╭──

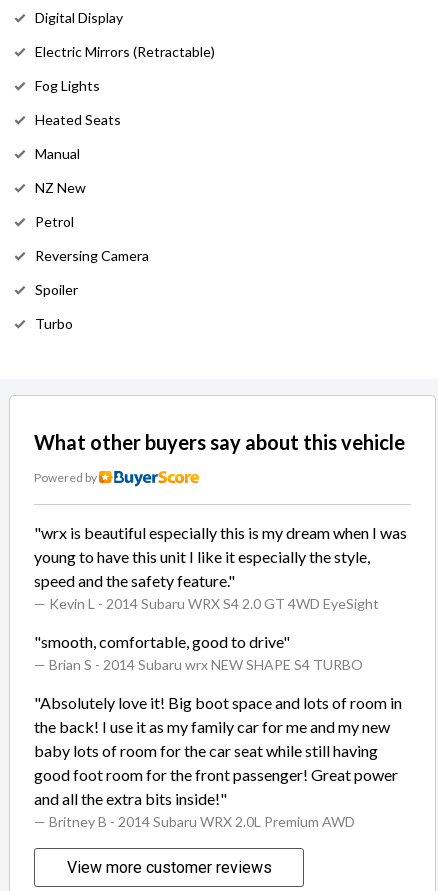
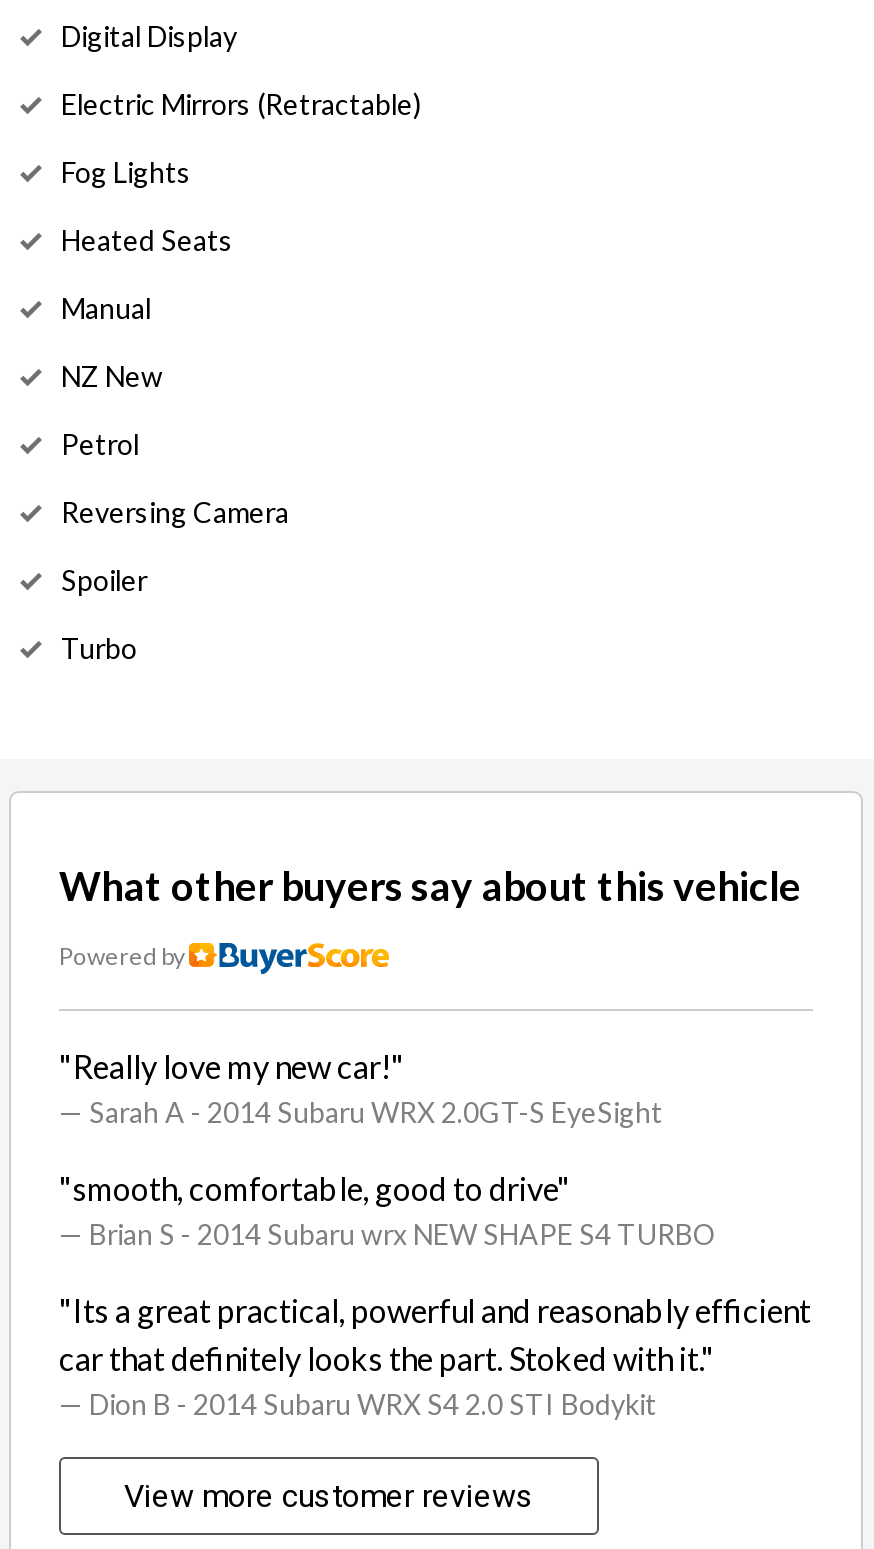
- "wrx is beautiful especially this is my dream when I was
- young to have this unit I like it especially the style,
- speed and the safety feature."
- — Kevin L - 2014 Subaru WRX S4 2.0 GT 4WD EyeSight
+ "Really love my new car!"
+ — Sarah A - 2014 Subaru WRX 2.0GT-S EyeSight

- "Absolutely love it! Big boot space and lots of room in
- the back! I use it as my family car for me and my new
- baby lots of room for the car seat while still having
- good foot room for the front passenger! Great power
- and all the extra bits inside!"
- — Britney B - 2014 Subaru WRX 2.0L Premium AWD
+ "Its a great practical, powerful and reasonably efficient
+ car that definitely looks the part. Stoked with it."
+ — Dion B - 2014 Subaru WRX S4 2.0 STI Bodykit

╰──

YOUR OBJECTIVE: Every line of the listing should be repeated exactly; no picture should appear.

OUTPUT BELOW:
- "wrx is beautiful especially this is my dream when I was
- young to have this unit I like it especially the style,
- speed and the safety feature."
- — Kevin L - 2014 Subaru WRX S4 2.0 GT 4WD EyeSight
+ "Really love my new car!"
+ — Sarah A - 2014 Subaru WRX 2.0GT-S EyeSight

- "Absolutely love it! Big boot space and lots of room in
- the back! I use it as my family car for me and my new
- baby lots of room for the car seat while still having
- good foot room for the front passenger! Great power
- and all the extra bits inside!"
- — Britney B - 2014 Subaru WRX 2.0L Premium AWD
+ "Its a great practical, powerful and reasonably efficient
+ car that definitely looks the part. Stoked with it."
+ — Dion B - 2014 Subaru WRX S4 2.0 STI Bodykit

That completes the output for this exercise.